TASK DESCRIPTION » Work through the entries below and show every line in which "push" is found.

-- DATA FOR ANALYSIS follows --

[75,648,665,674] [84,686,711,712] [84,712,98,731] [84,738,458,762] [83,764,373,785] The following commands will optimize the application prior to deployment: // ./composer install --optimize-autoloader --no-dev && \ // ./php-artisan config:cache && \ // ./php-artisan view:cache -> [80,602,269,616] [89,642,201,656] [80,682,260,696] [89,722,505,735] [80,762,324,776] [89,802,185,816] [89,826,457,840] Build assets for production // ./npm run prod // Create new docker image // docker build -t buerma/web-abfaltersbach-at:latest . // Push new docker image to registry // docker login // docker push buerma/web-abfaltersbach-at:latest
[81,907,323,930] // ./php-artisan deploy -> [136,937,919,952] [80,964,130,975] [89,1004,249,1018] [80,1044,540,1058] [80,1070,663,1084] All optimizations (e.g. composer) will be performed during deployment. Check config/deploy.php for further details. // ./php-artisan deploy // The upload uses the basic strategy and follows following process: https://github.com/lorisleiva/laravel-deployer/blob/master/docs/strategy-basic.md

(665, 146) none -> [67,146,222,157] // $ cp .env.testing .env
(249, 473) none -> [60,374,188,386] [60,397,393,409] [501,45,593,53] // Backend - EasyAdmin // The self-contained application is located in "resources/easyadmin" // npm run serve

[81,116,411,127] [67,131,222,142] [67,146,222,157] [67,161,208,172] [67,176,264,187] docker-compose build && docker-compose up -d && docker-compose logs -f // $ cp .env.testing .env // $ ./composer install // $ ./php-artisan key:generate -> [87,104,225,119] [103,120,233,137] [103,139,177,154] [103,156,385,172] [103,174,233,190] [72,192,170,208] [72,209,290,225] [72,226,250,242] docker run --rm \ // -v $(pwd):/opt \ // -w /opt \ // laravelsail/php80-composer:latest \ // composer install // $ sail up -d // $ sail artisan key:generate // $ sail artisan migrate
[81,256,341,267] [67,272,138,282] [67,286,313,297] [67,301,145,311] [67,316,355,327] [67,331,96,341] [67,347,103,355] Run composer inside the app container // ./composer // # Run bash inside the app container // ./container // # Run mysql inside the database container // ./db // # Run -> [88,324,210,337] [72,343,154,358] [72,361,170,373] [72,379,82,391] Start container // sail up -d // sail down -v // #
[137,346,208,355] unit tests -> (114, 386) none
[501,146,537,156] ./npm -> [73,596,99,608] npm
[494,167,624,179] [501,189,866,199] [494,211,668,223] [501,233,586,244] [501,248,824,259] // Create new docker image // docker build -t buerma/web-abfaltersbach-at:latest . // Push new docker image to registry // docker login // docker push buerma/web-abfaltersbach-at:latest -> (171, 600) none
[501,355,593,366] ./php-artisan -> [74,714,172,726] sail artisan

-- DATA FOR ANALYSIS concluded --

ANSWER FOR THIS EXERCISE »
[75,648,665,674] [84,686,711,712] [84,712,98,731] [84,738,458,762] [83,764,373,785] The following commands will optimize the application prior to deployment: // ./composer install --optimize-autoloader --no-dev && \ // ./php-artisan config:cache && \ // ./php-artisan view:cache -> [80,602,269,616] [89,642,201,656] [80,682,260,696] [89,722,505,735] [80,762,324,776] [89,802,185,816] [89,826,457,840] Build assets for production // ./npm run prod // Create new docker image // docker build -t buerma/web-abfaltersbach-at:latest . // Push new docker image to registry // docker login // docker push buerma/web-abfaltersbach-at:latest
[494,167,624,179] [501,189,866,199] [494,211,668,223] [501,233,586,244] [501,248,824,259] // Create new docker image // docker build -t buerma/web-abfaltersbach-at:latest . // Push new docker image to registry // docker login // docker push buerma/web-abfaltersbach-at:latest -> (171, 600) none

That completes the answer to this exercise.